#### About this exercise:
Give again, word for word, each line of the data from the first through the one containing "can18 | mean_test_auc_prgs: -0.442 -> -0.472". Pictures stay out.

==== Listed entries ====

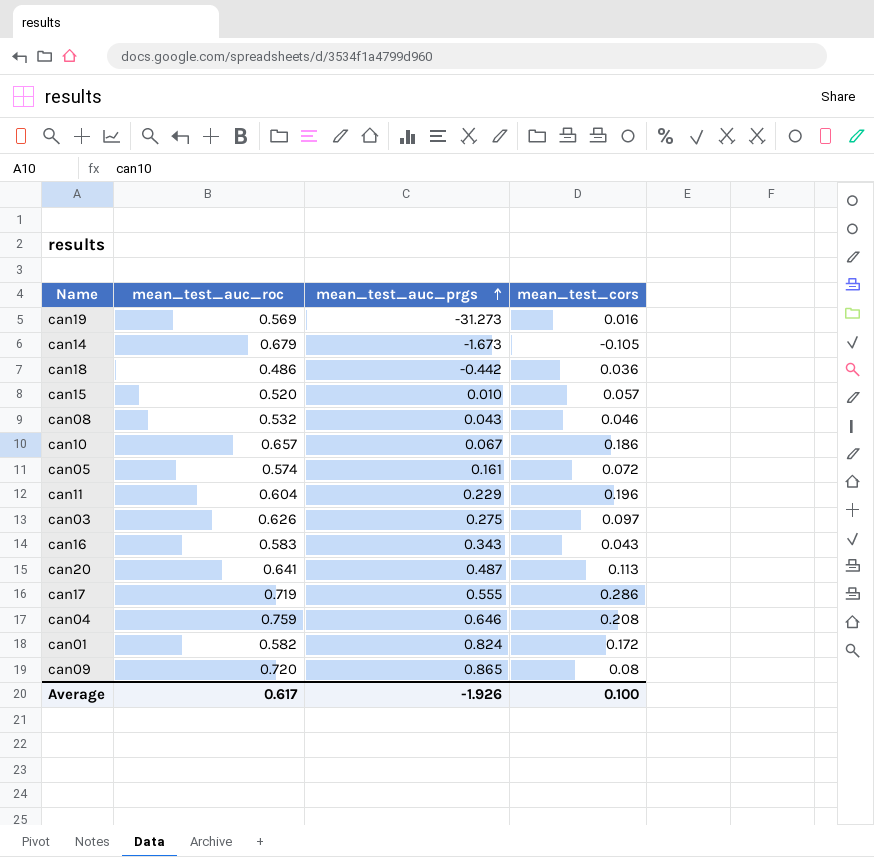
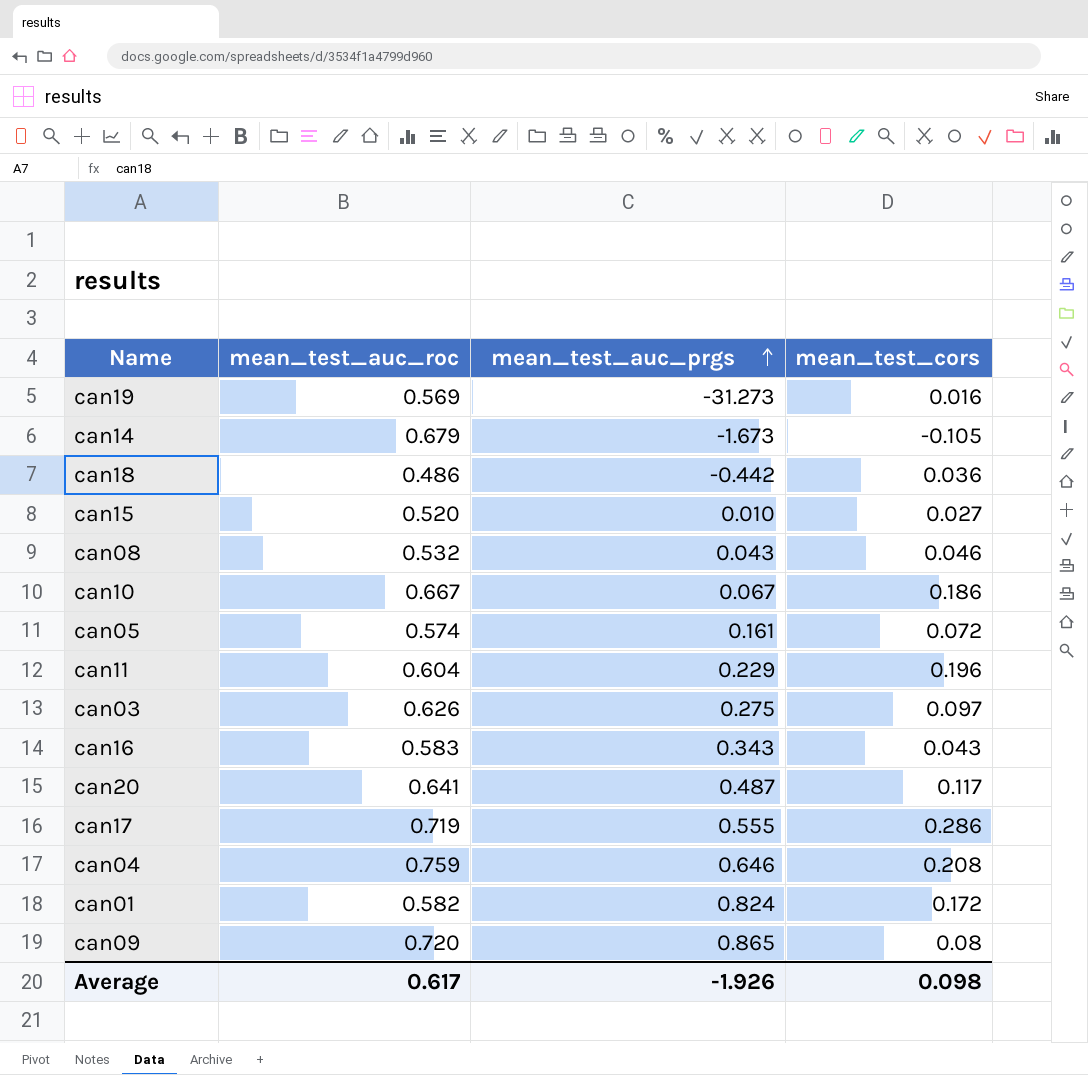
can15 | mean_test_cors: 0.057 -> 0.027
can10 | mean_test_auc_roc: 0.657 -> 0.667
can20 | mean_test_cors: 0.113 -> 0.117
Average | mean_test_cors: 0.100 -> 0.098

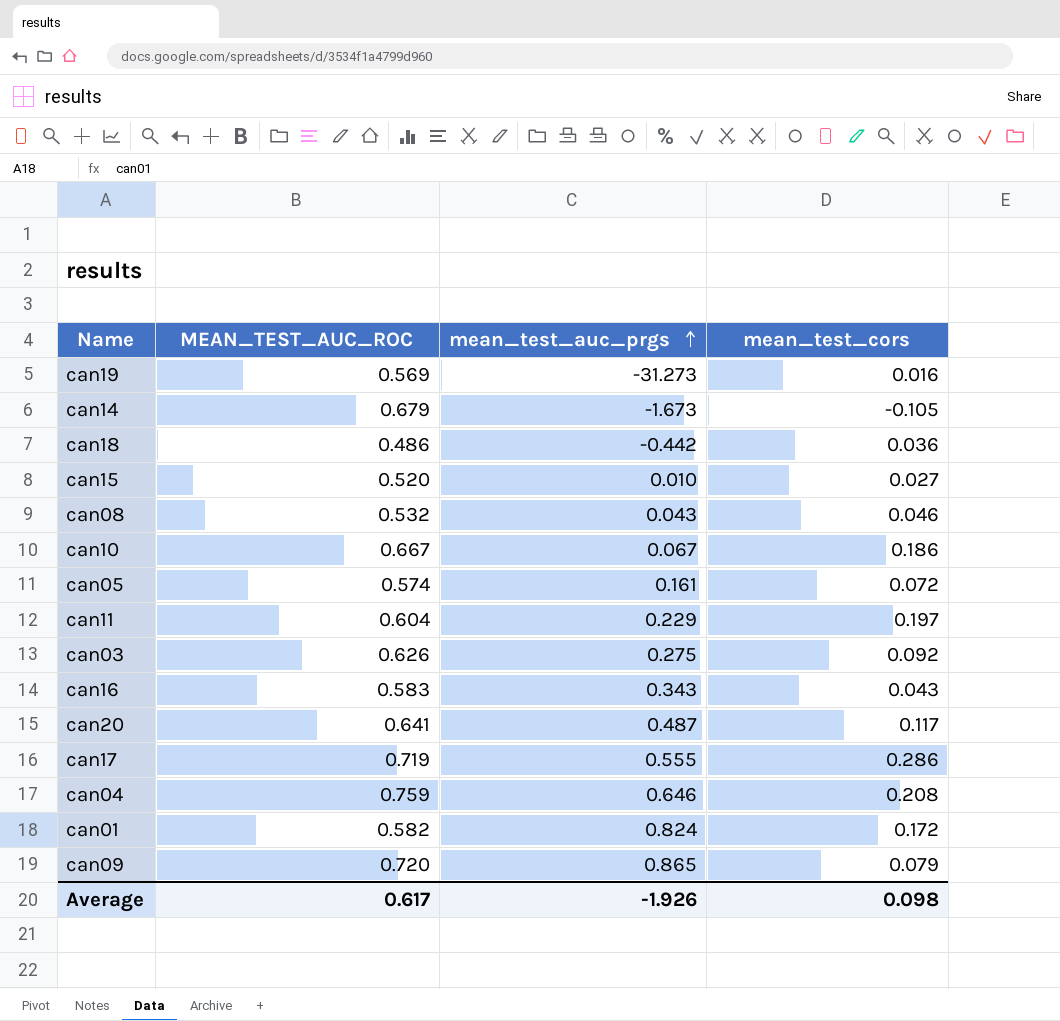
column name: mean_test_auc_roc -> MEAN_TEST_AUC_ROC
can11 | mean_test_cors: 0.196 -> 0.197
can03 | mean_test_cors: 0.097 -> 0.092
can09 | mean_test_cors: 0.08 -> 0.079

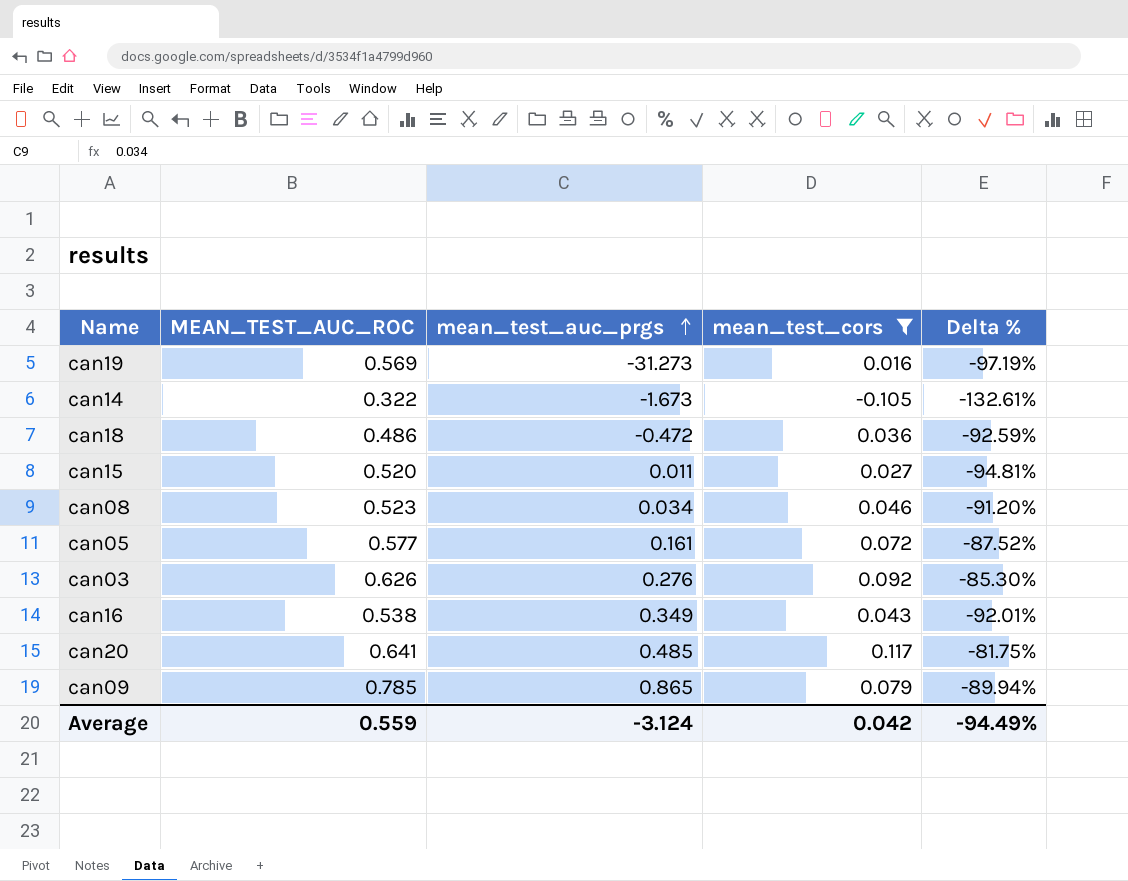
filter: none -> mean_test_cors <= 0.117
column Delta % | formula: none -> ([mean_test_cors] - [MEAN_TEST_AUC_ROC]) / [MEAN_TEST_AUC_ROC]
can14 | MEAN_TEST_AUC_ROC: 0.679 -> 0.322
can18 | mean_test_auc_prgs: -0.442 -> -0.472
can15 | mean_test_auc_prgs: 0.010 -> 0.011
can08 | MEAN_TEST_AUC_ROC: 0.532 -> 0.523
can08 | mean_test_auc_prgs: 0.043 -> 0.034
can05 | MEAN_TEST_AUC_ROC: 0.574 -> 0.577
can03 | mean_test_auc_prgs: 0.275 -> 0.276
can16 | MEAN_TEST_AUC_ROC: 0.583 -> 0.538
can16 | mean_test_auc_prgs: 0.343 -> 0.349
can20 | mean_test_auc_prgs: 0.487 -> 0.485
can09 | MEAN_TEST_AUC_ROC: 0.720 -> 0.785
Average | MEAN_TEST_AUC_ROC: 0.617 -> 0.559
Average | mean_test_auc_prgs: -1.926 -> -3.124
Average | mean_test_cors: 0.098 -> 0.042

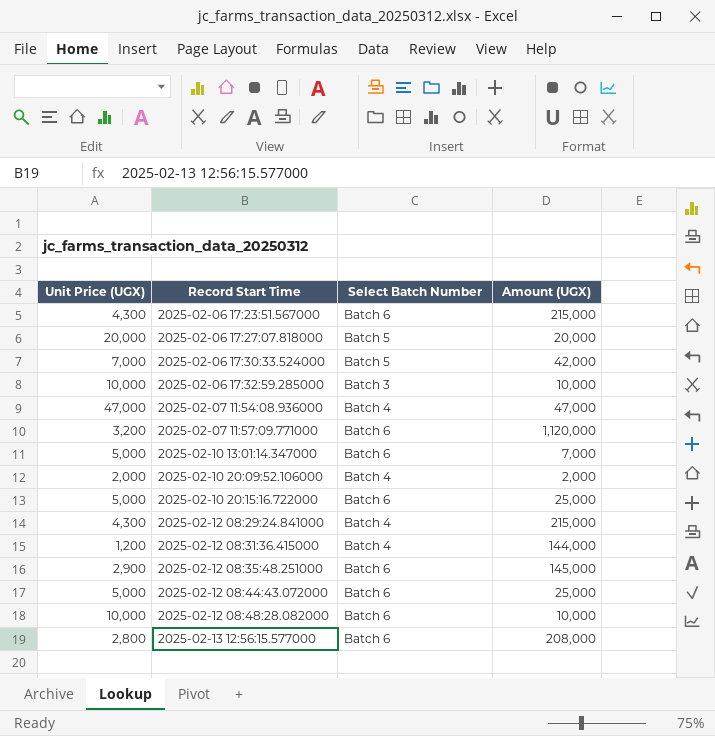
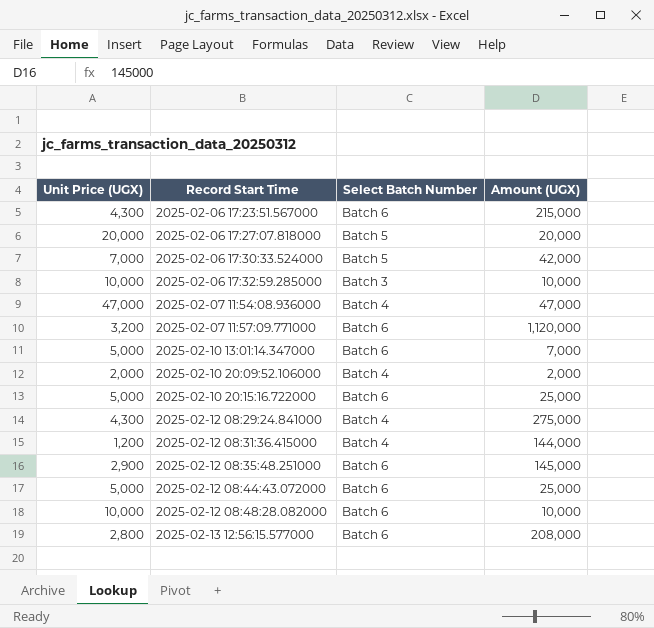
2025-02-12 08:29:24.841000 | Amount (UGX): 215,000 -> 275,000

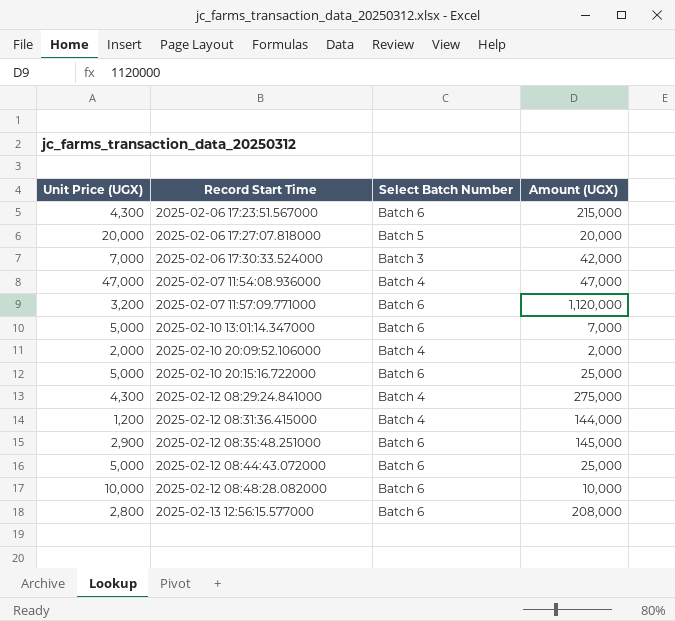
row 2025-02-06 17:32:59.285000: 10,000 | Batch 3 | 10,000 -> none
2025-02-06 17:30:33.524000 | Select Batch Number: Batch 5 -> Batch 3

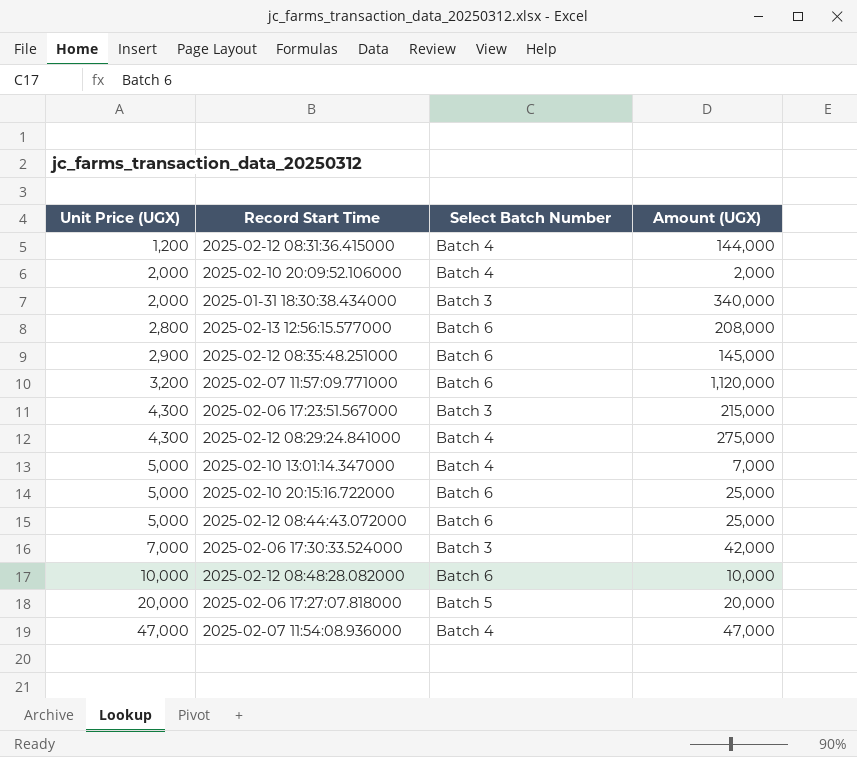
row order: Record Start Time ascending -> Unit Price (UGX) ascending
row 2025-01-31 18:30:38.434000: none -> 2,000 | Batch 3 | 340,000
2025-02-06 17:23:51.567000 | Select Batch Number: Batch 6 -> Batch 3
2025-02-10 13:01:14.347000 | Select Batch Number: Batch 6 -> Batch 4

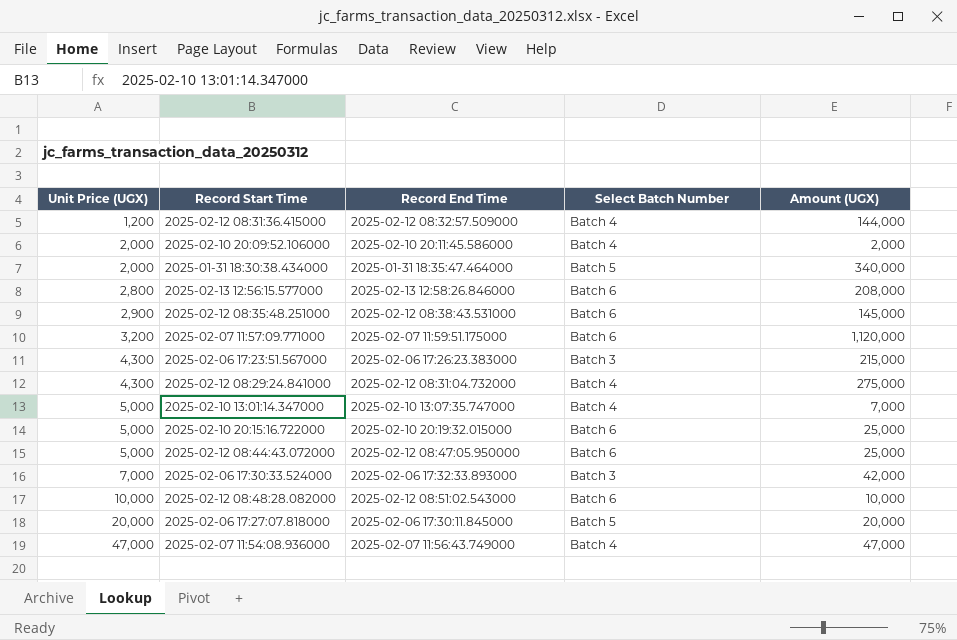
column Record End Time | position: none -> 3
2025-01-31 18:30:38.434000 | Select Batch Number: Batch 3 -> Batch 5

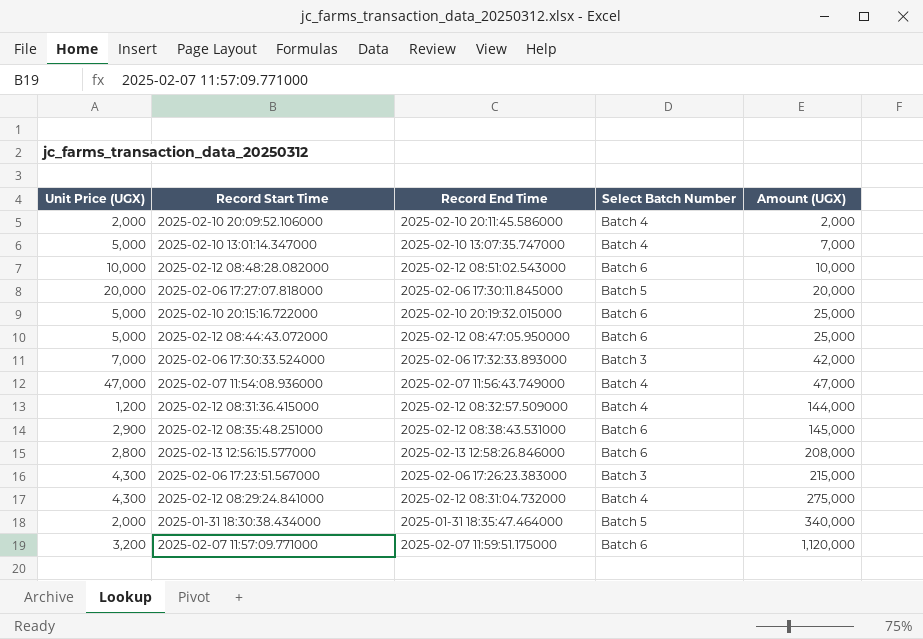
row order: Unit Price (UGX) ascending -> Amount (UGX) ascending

====

#### Response to the task:
can15 | mean_test_cors: 0.057 -> 0.027
can10 | mean_test_auc_roc: 0.657 -> 0.667
can20 | mean_test_cors: 0.113 -> 0.117
Average | mean_test_cors: 0.100 -> 0.098

column name: mean_test_auc_roc -> MEAN_TEST_AUC_ROC
can11 | mean_test_cors: 0.196 -> 0.197
can03 | mean_test_cors: 0.097 -> 0.092
can09 | mean_test_cors: 0.08 -> 0.079

filter: none -> mean_test_cors <= 0.117
column Delta % | formula: none -> ([mean_test_cors] - [MEAN_TEST_AUC_ROC]) / [MEAN_TEST_AUC_ROC]
can14 | MEAN_TEST_AUC_ROC: 0.679 -> 0.322
can18 | mean_test_auc_prgs: -0.442 -> -0.472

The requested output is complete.